Trial Design For Medical Devices: Regulatory Challenges, Opportunities

February 3, 2021 | Teri Takle-Flach believes that a clinical protocol is the roadmap to conducting a successful study. Takle-Flach came to clinical project management with a background in math, chemistry, and statistics. For more than 25 years, she’s worked to develop statistically sound clinical development plans for Medtronic and now Boston Scientific around medical devices.

Sucessful trials depend on a firm grasp of the clinical questions we’d like to answer, but also an understanding of the questions that can actually be answered with available data. Start by asking: “What is the unmet need that you're trying to solve? How does your device fit into that therapy paradigm?” she advises. Only then can you understand how to collect data that reflects actual benefit to the patient.

“Whether your device is a new concept or already commercialized, any new study needs to weigh the risks to patient participants against the potential benefits the study may yield,” Takle-Flach says.

On behalf of Clinical Research News, Bridget Kotelly spoke with Takle-Flach about the biggest challenges planning clinical studies today and the impact EU Medical Device Regulation.

Editor’s note: Takle-Flach will be speaking at SCOPE, the Summit for Clinical Ops Executives on Tuesday, March 2 in the Medical Device Clinical Trial Design and Operations program.

 

In your experience in the medical device industry, what are you finding the biggest challenges in planning and executing clinical studies today?

Teri Takle-Flach: I think the key to planning trials that can be successful is to really understand what the question is that you're trying to answer. And then how do you set that question to data that you can collect? There are lots of questions out there that we think we want answered, but there's really no way to collect the appropriate data. The key to success is that you understand the therapy area that you're working in, you understand what the physician's needs are within that therapy area, especially if you're looking at new technology. What is the unmet need that you're trying to solve? How does your device fit into that therapy paradigm? And then you understand how to collect data so that will show clinical benefit.

I really feel strongly that any device needs to be safe. It needs to be effective at what it does, but there also needs to be clinical benefit. When we think about protocol development, I spend time thinking about the differences between statistical and clinical significance for an important end point. You can show a 1% improvement in whatever your end point is, but does that improvement really translate into something that is beneficial to the patient, that a physician thinks is worth moving from one therapy to another therapy, and that a payer is willing to pay for?

 

And what is Boston Scientific doing to overcome these challenges?

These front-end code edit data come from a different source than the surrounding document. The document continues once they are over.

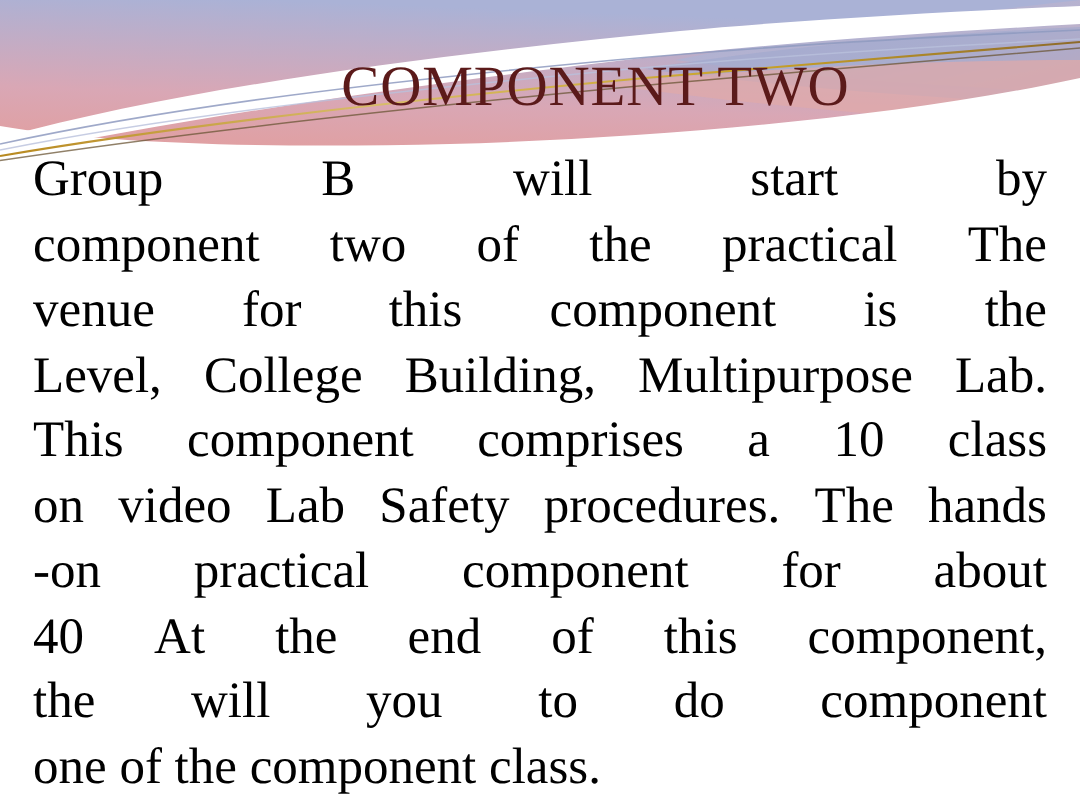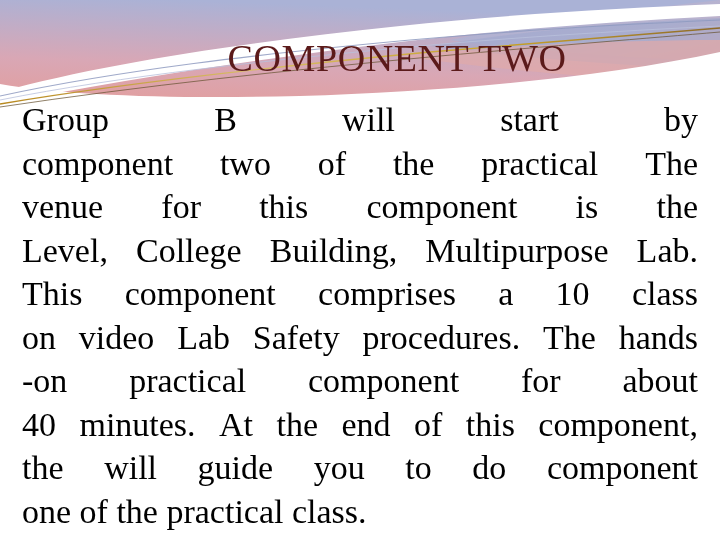--- a/index.html
+++ b/index.html
@@ -197,7 +197,6 @@
       </span>
     <span class="ln just">
         <span>40</span>
-        <span>minutes.</span>
         <span>At</span>
         <span>the</span>
         <span>end</span>

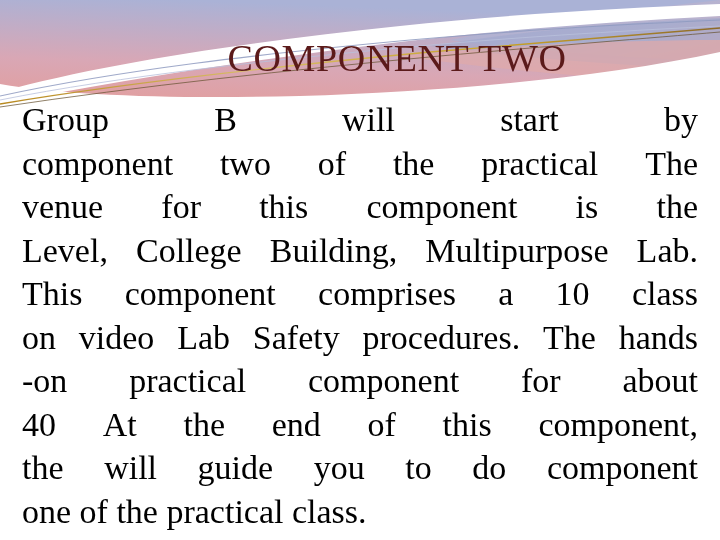--- a/index.html
+++ b/index.html
@@ -207,7 +207,6 @@
     <span class="ln just">
         <span>the</span>
         <span>will</span>
-        <span>guide</span>
         <span>you</span>
         <span>to</span>
         <span>do</span>

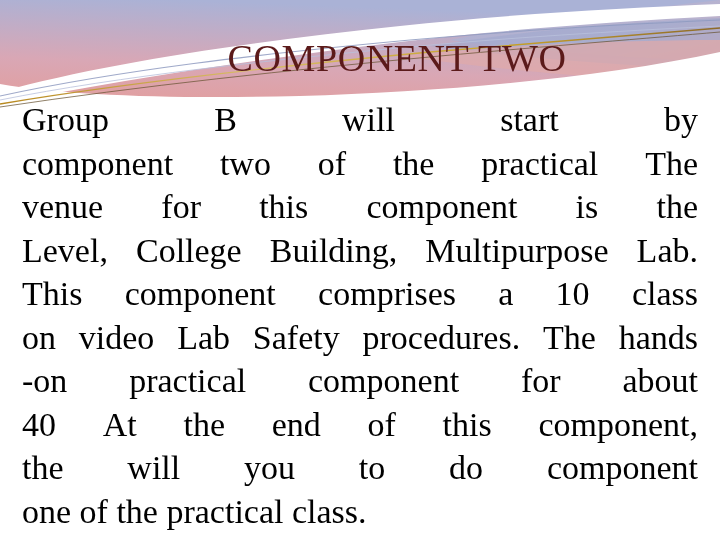--- a/index.html
+++ b/index.html
@@ -212,7 +212,7 @@
         <span>do</span>
         <span>component</span>
       </span>
-    <span class="ln last">one of the practical class.</span>
+    <span class="ln last">one of the component class.</span>
   </div>
 
 </div>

What I like about the process at Boston Scientific is that when new therapies are developed, the clinical team is involved early on in strategy development. We walk side by side with our regulatory partners helping to define what the regulatory pathway is. In the US, is it a product that requires the PMA process or the 510(K) process? Is human clinical data required or is it not? Are animal and bench data sufficient?

We spend a fair amount of time with our regulatory partners and with the regulatory bodies really partnering to define what our clinical trials will look like. And I think that really helps us. I think that discussion is really healthy in helping us to select end points that are measurable and that have meaning.

The other thing that we do on a regular basis is partner with key opinion leaders in the physician communities that we serve so that we develop good relationships with physicians that we plan to work with in our trial setting.

That really helps us understand the cadence of how we do studies efficiently at clinical sites. If we're collecting data, we collect data in the same way that a physician and/or nurse coordinator is collecting data; i.e. our case report forms mimic how a follow-up visit might happen in the clinic.  

When we arrive at end-point analysis, it's that continued discussion across both the business unit and with our key physician counterparts that makes sure we really understand the data that we have. I've been involved with trials in which we failed endpoints; I've obviously been involved with trials that we have successfully met our endpoints. In both of these cases, we need to learn from what the data tells us and go back to that key question: Are we really adding benefit to the patient with this technology?

 

When it comes to EU Medical Device Regulation, how has that changed the types of trials that you're thinking about doing going forward?

Currently I'm the Director of Clinical Operations in the Urology and Pelvic Health division at Boston Scientific. This division has a large portfolio of products, many of which have been approved and commercialized worldwide without the need for human clinical data. That gets products to the market faster, but with the new European Medical Device Regulations that are coming on board now, there is an absolute requirement for active surveillance of these same products. If we don't have human clinical data, we must collect it.

I think that's important because at the end of the day, the safety and performance of a device is defined in the body in which it is used.  So we have found ourselves in my division really thinking critically about how we collect data on a number of products in which human clinical data has never been collected before.